### Data in this exercise
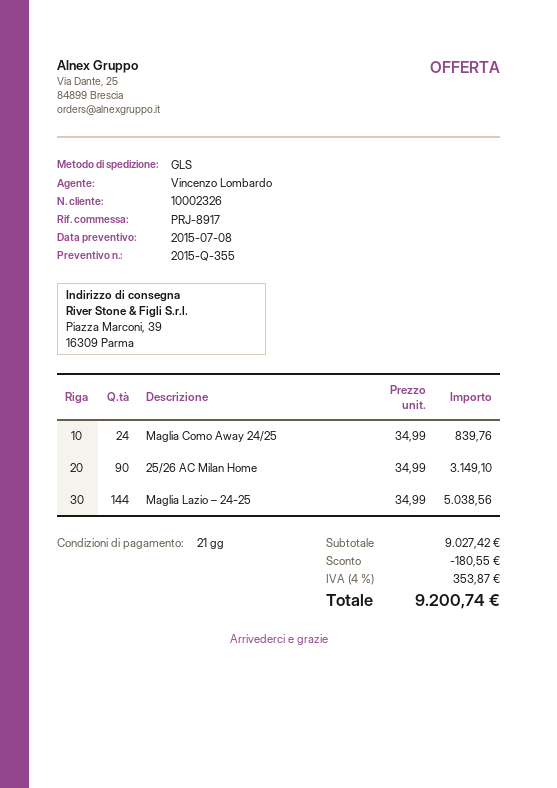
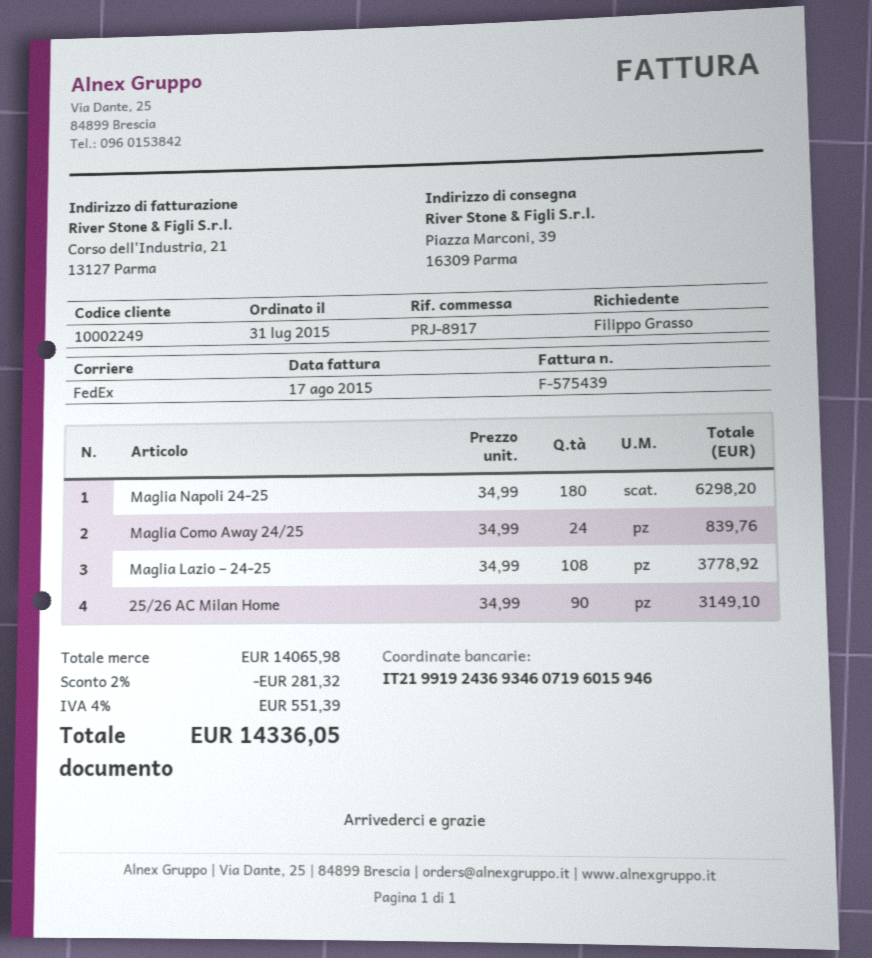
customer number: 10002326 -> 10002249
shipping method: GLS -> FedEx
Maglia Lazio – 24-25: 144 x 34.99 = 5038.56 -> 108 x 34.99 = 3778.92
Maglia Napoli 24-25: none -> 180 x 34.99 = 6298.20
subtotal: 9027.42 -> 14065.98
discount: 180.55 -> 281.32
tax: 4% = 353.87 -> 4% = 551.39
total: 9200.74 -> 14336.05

### What the task requires
Would you please reproduce every line from the one containing "Maglia Lazio –" through the final line of the listing, and only those lines?

### Output
Maglia Lazio – 24-25: 144 x 34.99 = 5038.56 -> 108 x 34.99 = 3778.92
Maglia Napoli 24-25: none -> 180 x 34.99 = 6298.20
subtotal: 9027.42 -> 14065.98
discount: 180.55 -> 281.32
tax: 4% = 353.87 -> 4% = 551.39
total: 9200.74 -> 14336.05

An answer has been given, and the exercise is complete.